Boundaries. There are none. Ransomware and the specter of major supply chain cyberattacks loom over the insurance industry today. By some accounts, a cyberattack happens every eight minutes. But it’s important to remember how quickly this situation spiraled, how we got here and what we should be thinking about for clients as we embark on the second half of 2021.
Up until now, there was a widely held assumption that with common sense and basic security controls, most middle market companies with less than $1 billion in revenue and minimal data exposure would weather the passing threats of cyberattacks that rarely targeted smaller companies. Some industries, such as manufacturing, might be immune altogether, given their relative lack of digitized operation.
It makes sense that the insurance industry took this approach, because insurance is a product purchased for what should be a chance encounter. That was the case when cyber insurance came to market 20 years ago.
Of course, in 2021, ransomware now impacts companies of all sizes, in all industries, with potentially catastrophic effects (see recent attacks on the world’s biggest meat processor; the Colonial gas pipeline; and an Oldsmar, Florida water treatment facility). Manufacturing and industrial plants, in fact, pose a unique threat, given their interface of IT and operational technology, which allows hackers to hold not just data but operations and – potentially - safety for ransom.
Without a strong security foundation, one company’s ransomware attack can create a string of catastrophic consequences. And no-one - absolutely no-one - will go untargeted.
In this climate, where the once in a lifetime is now the norm, a very different approach is warranted for cyber risk transfer and for securing organizations and individuals from these insidious threats.
This is where Resilience, a company co-founded by an NSA cybersecurity expert, a director of the National Security Council, and a managing partner of the Pentagon’s Defense Innovation Unit Experimental (DIUx) has an unparalleled ability—perhaps even a responsibility—to help businesses confront the current hostile cyber climate. Resilience was built around a core belief: insurance clients deserve the same rigorous approach to cyber security that the military uses to protect government agencies.
With that ethos in mind, we have upended some industry conventions, offering customers coverage at bind, loss mitigation services post-bind, in-house claims handling, and individualized ongoing security assessments throughout the lifecycle of the policy.

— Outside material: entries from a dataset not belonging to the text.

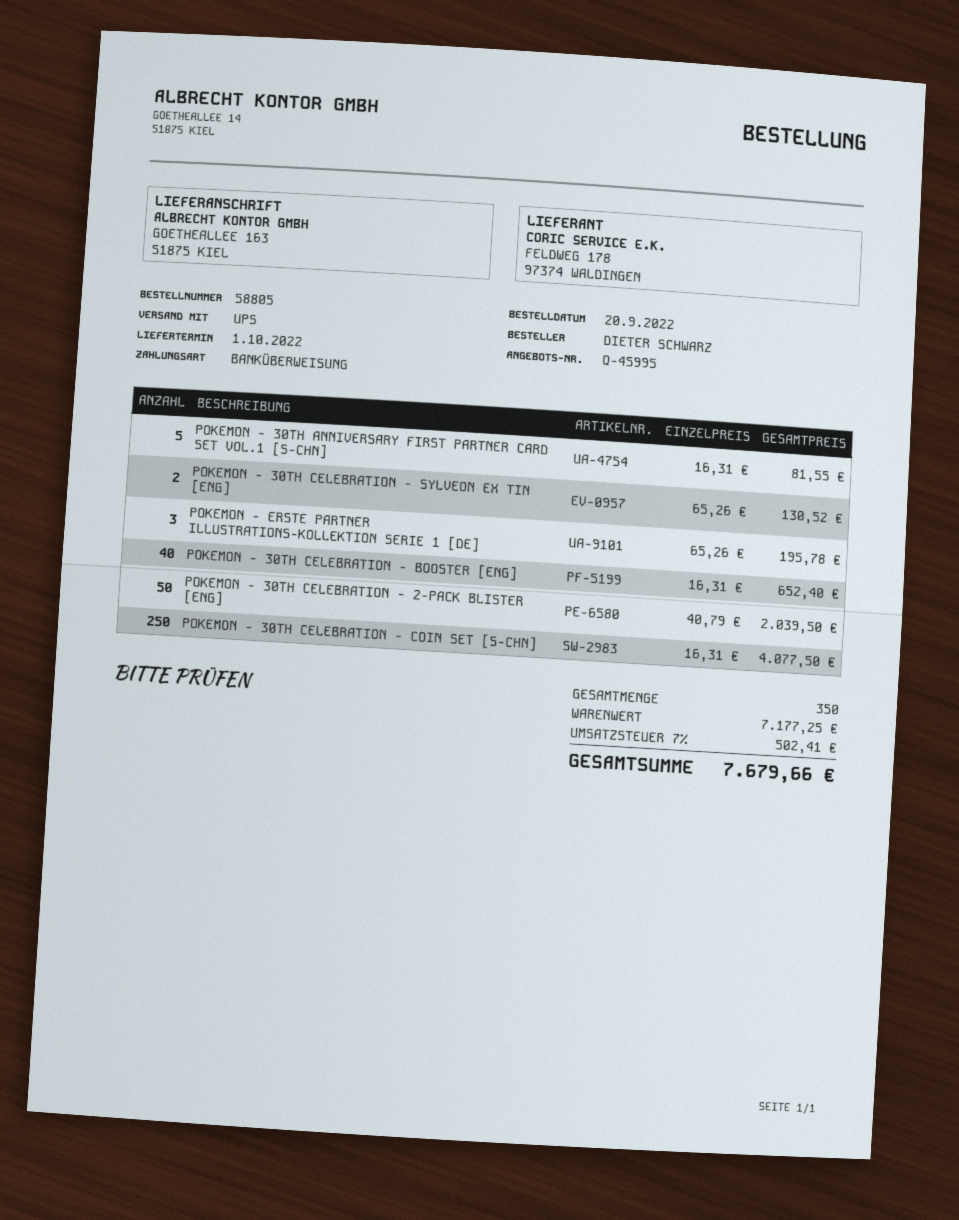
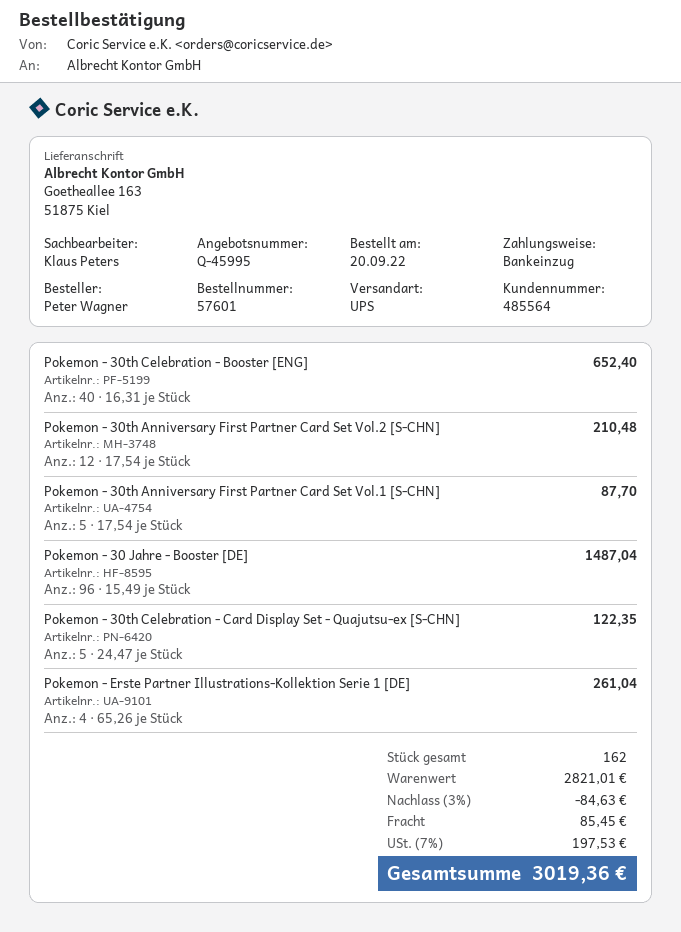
order number: 58805 -> 57601
ordered by: DIETER SCHWARZ -> Peter Wagner
payment method: bank transfer -> direct debit
POKEMON - 30TH ANNIVERSARY FIRST PARTNER CARD SET VOL.1 [S-CHN]: 5 x 16.31 = 81.55 -> 5 x 17.54 = 87.70
POKEMON - 30TH CELEBRATION - SYLVEON EX TIN [ENG]: 2 x 65.26 = 130.52 -> none
POKEMON - ERSTE PARTNER ILLUSTRATIONS-KOLLEKTION SERIE 1 [DE]: 3 x 65.26 = 195.78 -> 4 x 65.26 = 261.04
POKEMON - 30TH CELEBRATION - 2-PACK BLISTER [ENG]: 50 x 40.79 = 2039.50 -> none
POKEMON - 30TH CELEBRATION - COIN SET [S-CHN]: 250 x 16.31 = 4077.50 -> none
Pokemon - 30th Anniversary First Partner Card Set Vol.2 [S-CHN]: none -> 12 x 17.54 = 210.48
Pokemon - 30 Jahre - Booster [DE]: none -> 96 x 15.49 = 1487.04
Pokemon - 30th Celebration - Card Display Set - Quajutsu-ex [S-CHN]: none -> 5 x 24.47 = 122.35
total quantity: 350 -> 162
subtotal: 7177.25 -> 2821.01
discount: none -> 3% = 84.63
shipping: none -> 85.45
tax: 7% = 502.41 -> 7% = 197.53
total: 7679.66 -> 3019.36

Our deep background in security informs the proprietary approach to underwriting we call Cyber Meteorology, which uses artificial intelligence to benchmark cyber threats from multiple sources, both broad and industry specific. This allows us to realistically assess the severity of these risks, pinpoint the weaknesses threat actors will exploit, and determine how our insureds can guard against them.
While larger companies are great at asking questions, assessing risks, and then connecting insureds with third-party solutions, we do it a different way. If we ask Do you have multi-factor authentication in place? or Are you segmenting your backups? and the answer is ‘no’, we can help implement those solutions.
Layers of defense, from email filters to endpoint detection and response tools, are critical for keeping out sophisticated cyber threat actors, but company culture is an equally important piece of the puzzle. We work with our insureds to get the right stakeholders at the table so the risk manager and the CISO are talking about risk management, risk transfer, and how we, as the insurance provider, can support internal cyber risk management goals.
With today’s risk landscape being what it is, larger carriers have had to make sweeping changes to underwriting practices to preserve the quality of their books while rates harden in what was once a soft market. Underwriting guidelines are becoming stricter; coverage slimmer.
As a transformative player, we’ve been able to stay nimble and take a more bespoke approach to helping clients, recognizing that no two companies will have the same needs when it comes to cyber risk. Yes, there are emergency situations when a client needs insurance as part of the response, but there are many ways we can offer “preventative care” in the meantime.
It’s simply no longer possible to buy a cyber policy, stick it under a pillow, and hope you never need it. If the current conditions hold, you’ll need it tomorrow, and likely the day after that. The goal is to find a proactive partner that can help you maintain your cyber wellness and provide ongoing service for a lifelong relationship.